Endocytosis and intracellular processing of transferrin and colloidal gold-transferrin in rat reticulocytes: demonstration of a pathway for receptor shedding.

Endocytosis and intracellular processing of transferrin (Tf) and Tf receptors were examined in rat reticulocytes. Subcellular fractionation revealed that Tf enters a non-lysosomal endocytic compartment with a density between those of plasma membrane and lysosomes. After 20 min of uptake at (37 degrees C) 35 to 40% of cell-associated Tf was contained in this intermediate-density compartment. To test the fidelity of colloidal gold-Tf (AuTf) as a probe for Tf processing, reticulocytes were fractionated after uptake of 131I-Tf and 125I-AuTf. The subcellular distributions of the two ligands were indistinguishable by this method, a result suggesting that AuTf is processed similarly to Tf. Electron microscopy revealed that AuTf entered multivesicular endosomes (MVEs) as well as various small vesicles and tubular structures.
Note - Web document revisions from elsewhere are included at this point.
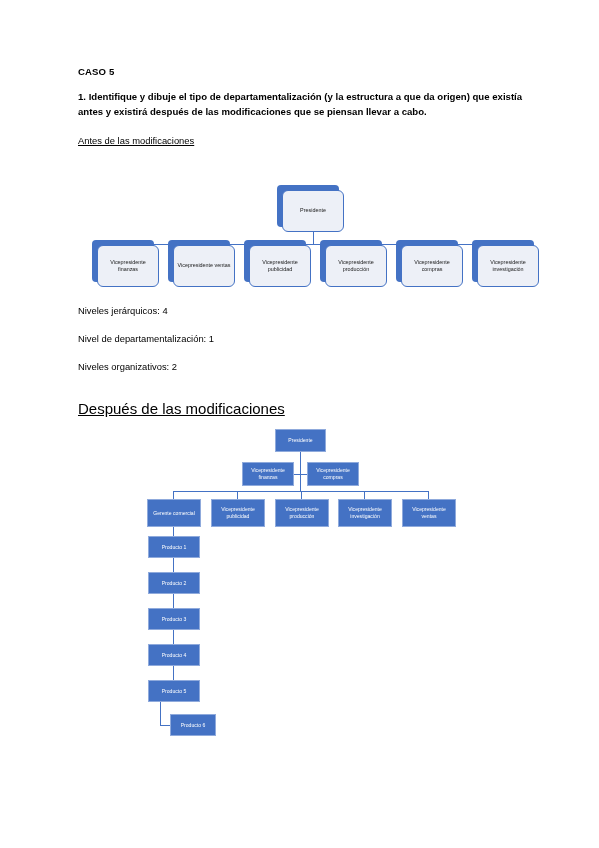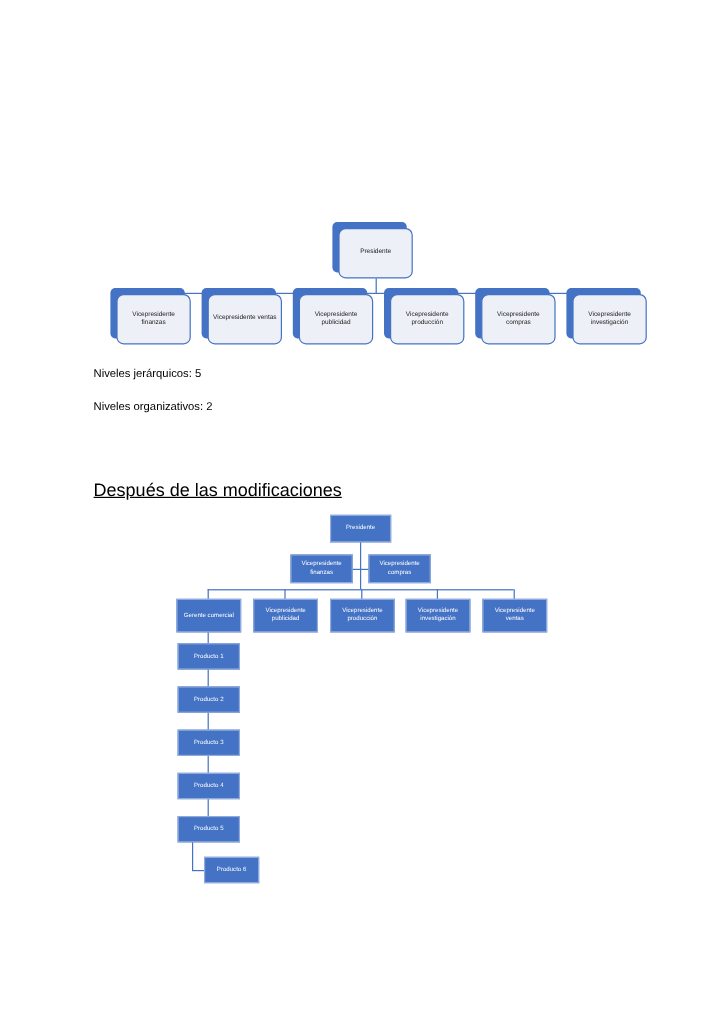"CASO 5" div.doc-text { html: none -> <div> <p>CASO 5</p> <p>1. Identifique y dibuje el tipo de departamentalización (y la estructura a que da origen) que existía antes y existirá después de las modificaciones que se piensan llevar a cabo.</p> <p>Antes de las modificaciones</p> </div> }
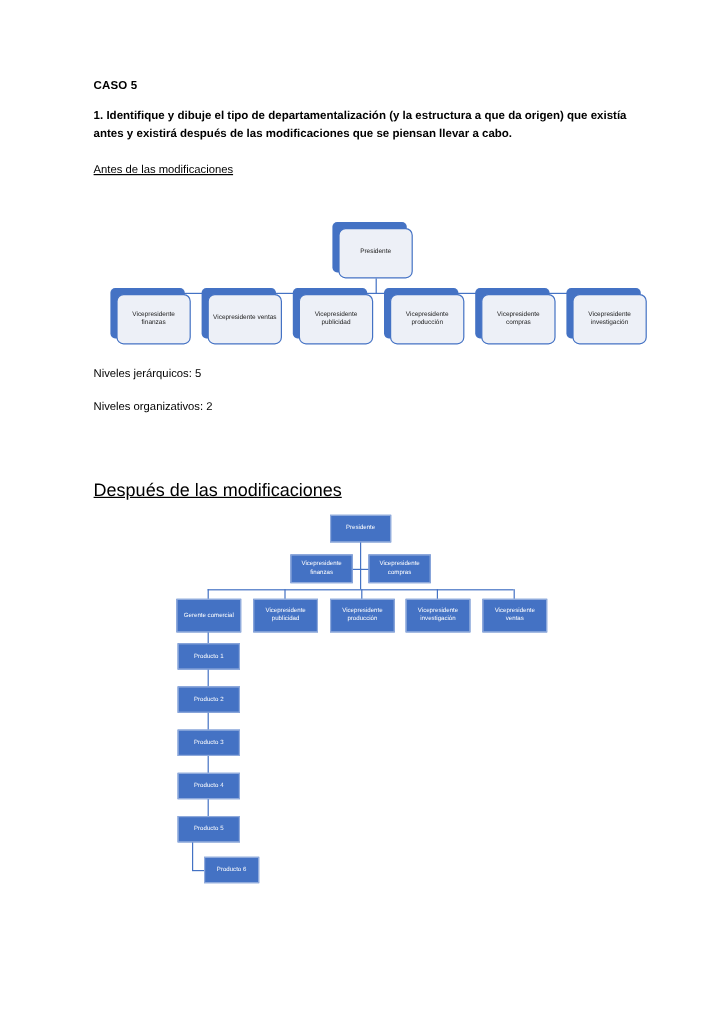"Niveles jerárquicos: 5" p.lv { text: 5 -> 4 }
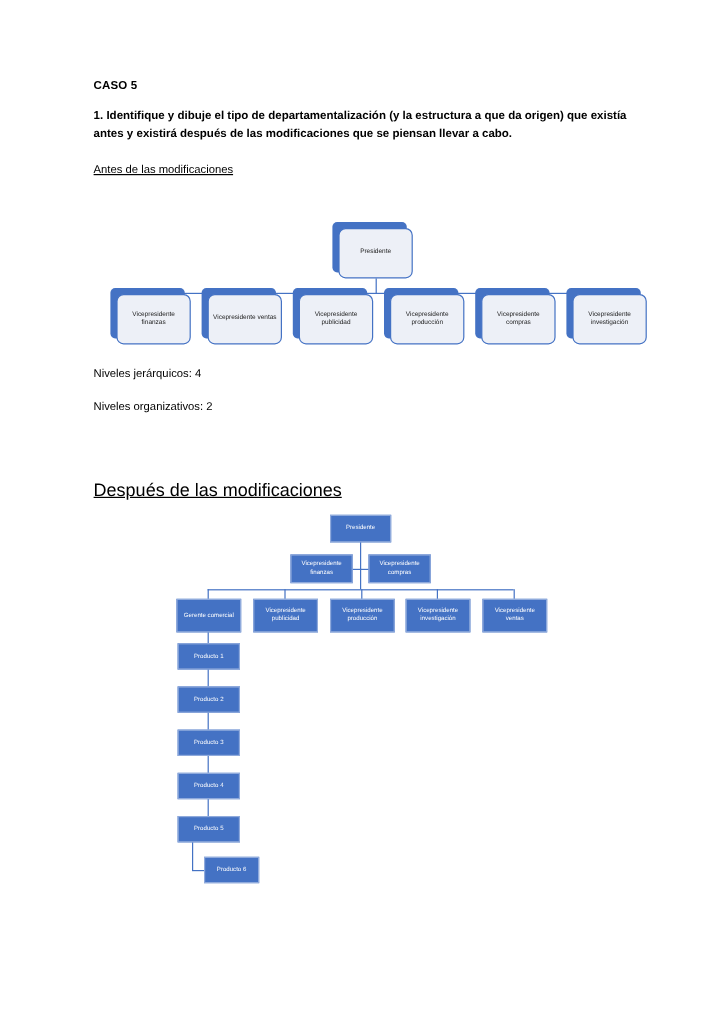"Nivel de departamentalización: 1" p.lv { html: none -> <p>Nivel de departamentalización: 1</p> }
In addition MVE exocytosis was observed with discharge of inclusion vesicles and associated AuTf. AuTf was bound to the outside of these vesicles both before and after exocytosis. These data suggest that Tf receptors are shed from developing reticulocytes by incorporation into the limiting membrane of inclusion vesicles, followed by discharge of these vesicles by MVE exocytosis. As further evidence of this process, we isolated inclusion vesicles after their discharge and found them to contain Tf receptors. Moreover, the rate of Tf receptor shedding by inclusion vesicle discharge matches Tf receptor loss rates closely enough to suggest that this is the primary path of receptor loss during reticulocyte development.